María Kodama, que ya revoloteaba hacía algunos años, apareció e hizo su magia. Dos soledades se encontraron.
Muere un ser humano, y se lleva consigo el misterio de su vida. ¿Quién era María Kodama? ¿Cómo evaluaría ella misma el papel que decidió jugar durante casi 50 años, un papel lateral, dependiente? Los beneficios de ser la heredera de Borges están claros; María pudo tener una vida económica autónoma y pasearse por el mundo. Pero también hay costos que pagar. Debió ser agotador someterse a los rituales de Viuda Oficial a los que se obligó, de micromilitante borgeana en campaña permanente, y también enfrentarse a los muchos que no la quisieron de movida y a los muchos que siguieron sin quererla a medida que ella ejercía movimientos de custodia con modales ansiosos. Es fácil decir que no entendía a Borges, quien escribió para probar que el verdadero escritor es el lector, que la lectura es un ejercicio creativo, sinuoso, hereje, traidor, hasta violento. Pero, haciendo uso de la benevolencia, elijo observar también que ese Borges último, oral, oracular, por momentos cursi, al que la crítica en general desatendió, completa al Borges relampagueante de Ficciones y El Aleph; que Borges fue, más allá de todo, como quizás querría Kodama, un existencialista, un buscador espiritual.
Sus únicos herederos
Kodama se fue, por otro lado, con un chiste: no dejó testamento, o dejó que alguien escondiera el testamento. Los sobrinos a los que siempre había negado salieron en los diarios gracias a ese último gesto misterioso. ¿Fue un gesto punk, un never mind the bollocks? ¿Ella misma se sintió inmortal, y pensó que nunca iba a morir? ¿Quiso reparar algo con esa familia a la que había ocultado? Como sea, los intelectuales fueron llamados a declarar en los medios y cundió la alerta por los sobrinos, aparentes herederos, y –casi un reflejo pavloviano argentino– se pidió la expropiación de los derechos de la obra de Borges, para que el Estado la cuide y no se la fuguen.

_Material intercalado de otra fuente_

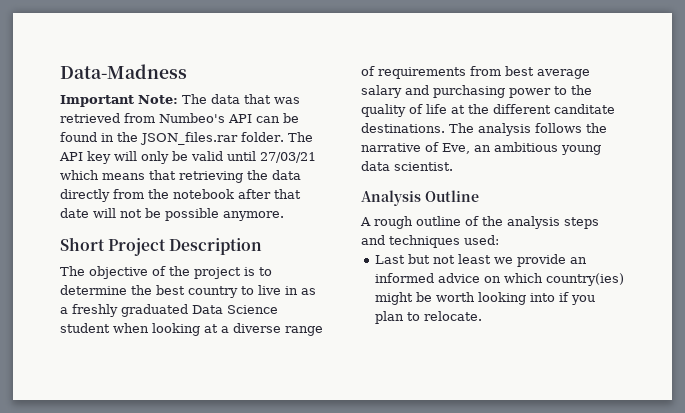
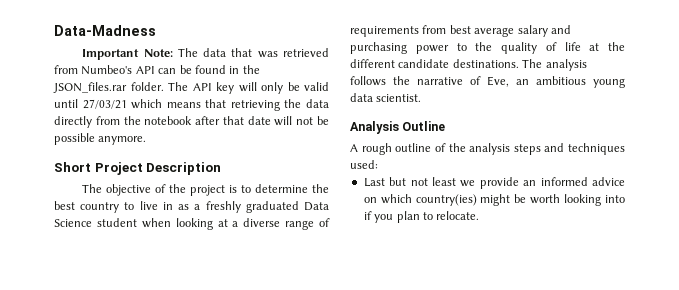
[554,104,615,114] canditate -> [398,59,450,68] candidate

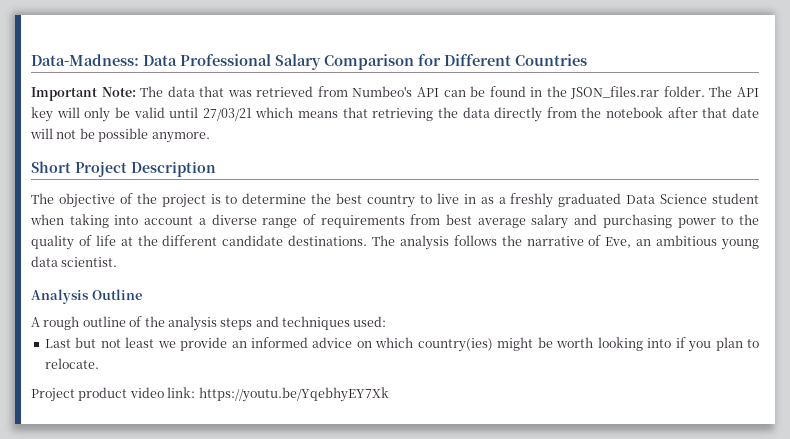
[54,25,156,36] Data-Madness -> [31,54,587,70] Data-Madness: Data Professional Salary Comparison for Different Countries
[175,218,228,230] looking at -> [69,214,194,228] taking into account
(480, 215) none -> [31,387,389,402] // Project product video link: https://youtu.be/YqebhyEY7Xk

La historia de las herencias literarias suele ser accidentada. En las primeras décadas de vigencia de los derechos, los primeros herederos, hijos o viudos, tienen menos distancia afectiva y más sensibilidad para la ofensa. Es esperable que durante los 33 años que quedan antes de que la obra pase a dominio público los beneméritos sobrinos, si es que ellos terminan siendo en efecto los destinatarios de la bomba y si son, como parece, gente más o menos sensata, hagan una gestión más distante y razonable, con respeto de los contratos vigentes y una buena curaduría profesional. Ya llegará una buena edición crítica, ya llegarán buenas ediciones didácticas y antologías que pongan a Borges al alcance de todos. Los lectores seguiremos disfrutando de las Obras completas, esperemos que sin tener que tropezarnos antes con el prólogo de un funcionario de ocasión o con el de un empresario con ansias de figuración. El tiempo, como decían los Rolling Stones, que según Kodama le gustaban a Borges, está de su lado.